• **Stored data**

______________________________

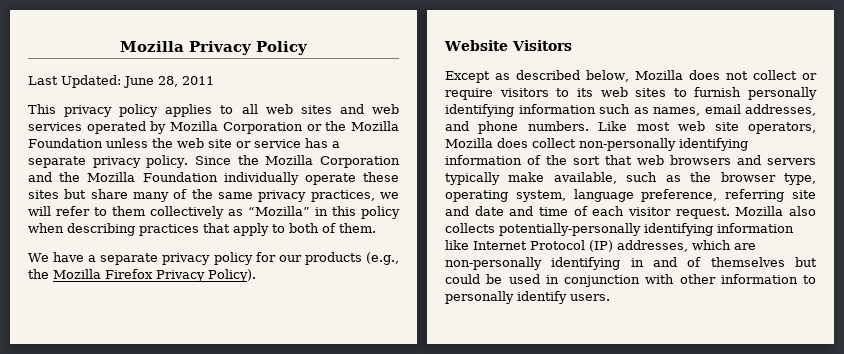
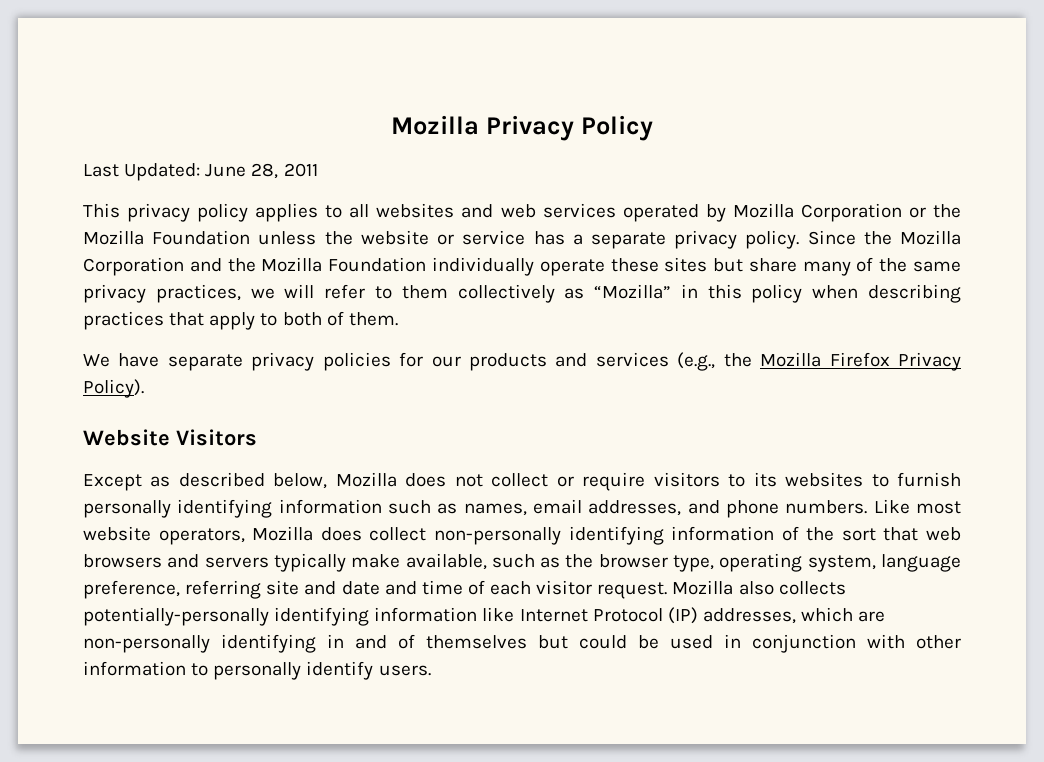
- This privacy policy applies to all web sites and web services operated by Mozilla Corporation or the Mozilla Foundation unless the web site or service has a separate privacy policy.
+ This privacy policy applies to all websites and web services operated by Mozilla Corporation or the Mozilla Foundation unless the website or service has a separate privacy policy.
- We have a separate privacy policy for our products (e.g., the Mozilla Firefox Privacy Policy).
+ We have separate privacy policies for our products and services (e.g., the Mozilla Firefox Privacy Policy).
- Except as described below, Mozilla does not collect or require visitors to its web sites to furnish personally identifying information such as names, email addresses, and phone numbers.
+ Except as described below, Mozilla does not collect or require visitors to its websites to furnish personally identifying information such as names, email addresses, and phone numbers.
- Like most web site operators, Mozilla does collect non-personally identifying information of the sort that web browsers and servers typically make available, such as the browser type, operating system, language preference, referring site and date and time of each visitor request.
+ Like most website operators, Mozilla does collect non-personally identifying information of the sort that web browsers and servers typically make available, such as the browser type, operating system, language preference, referring site and date and time of each visitor request.

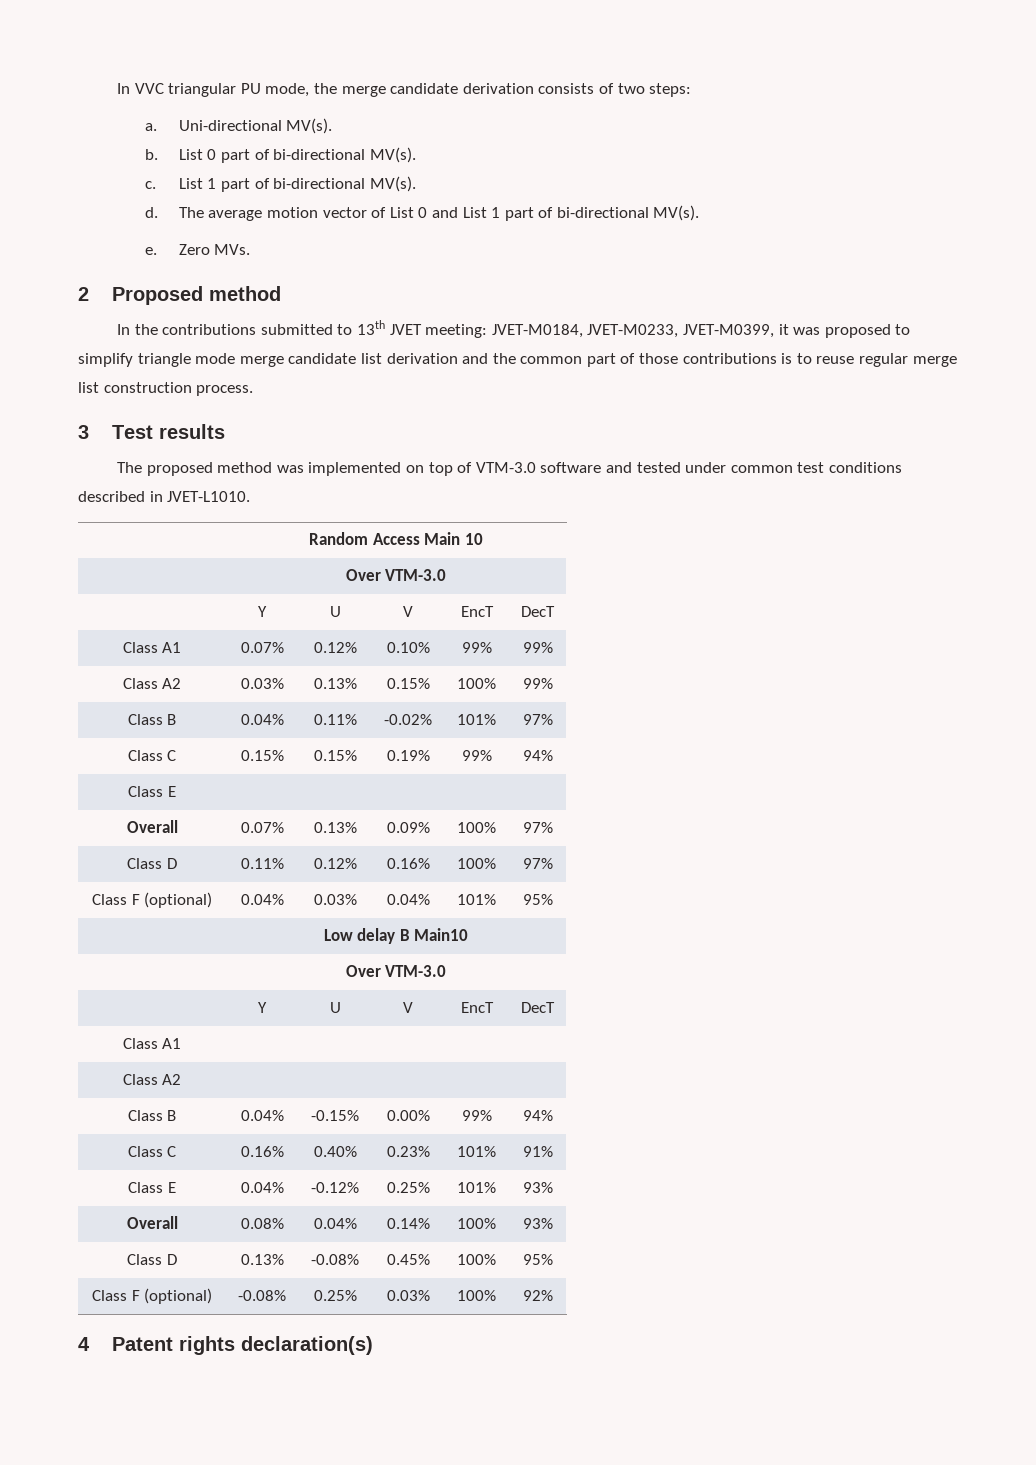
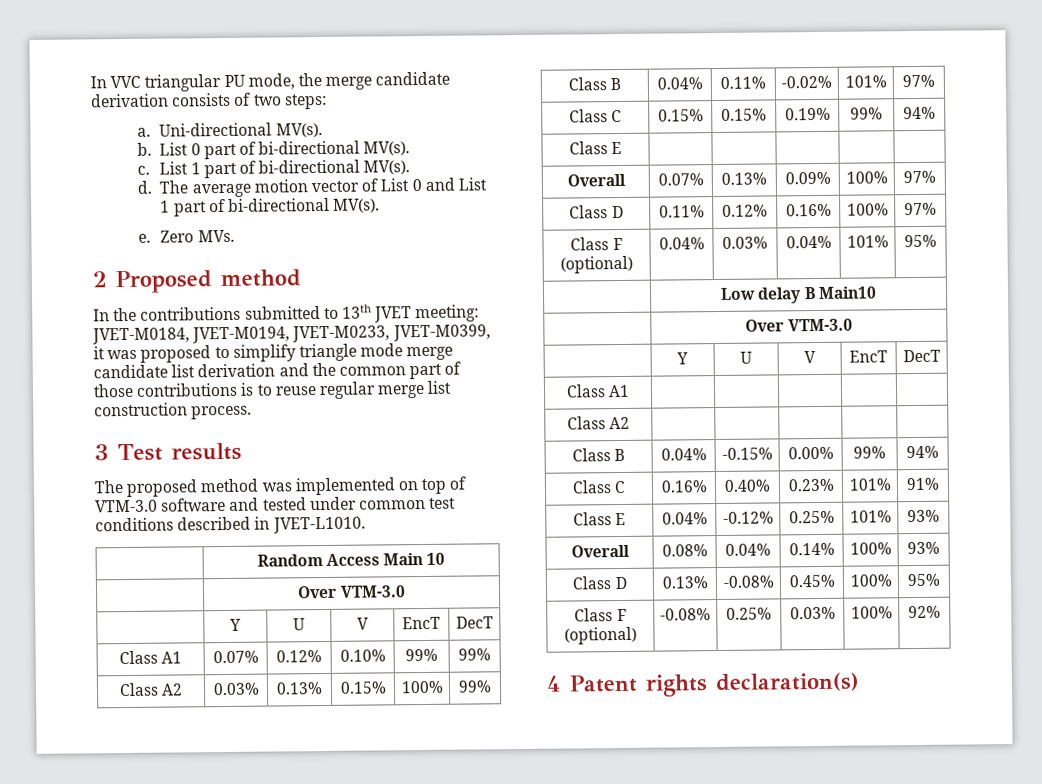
- In the contributions submitted to 13th JVET meeting: JVET-M0184, JVET-M0233, JVET-M0399, it was proposed to simplify triangle mode merge candidate list derivation and the common part of those contributions is to reuse regular merge list construction process.
+ In the contributions submitted to 13th JVET meeting: JVET-M0184, JVET-M0194, JVET-M0233, JVET-M0399, it was proposed to simplify triangle mode merge candidate list derivation and the common part of those contributions is to reuse regular merge list construction process.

______________________________

• **PROBLEM DETAILS**
Return word for word the lines from the beginning of the entries through the line that contains "services (e.g., the Mozilla Firefox Privacy Policy).", both ends included, but no pictures.

• **RESPONSE TO THE EXERCISE**
- This privacy policy applies to all web sites and web services operated by Mozilla Corporation or the Mozilla Foundation unless the web site or service has a separate privacy policy.
+ This privacy policy applies to all websites and web services operated by Mozilla Corporation or the Mozilla Foundation unless the website or service has a separate privacy policy.
- We have a separate privacy policy for our products (e.g., the Mozilla Firefox Privacy Policy).
+ We have separate privacy policies for our products and services (e.g., the Mozilla Firefox Privacy Policy).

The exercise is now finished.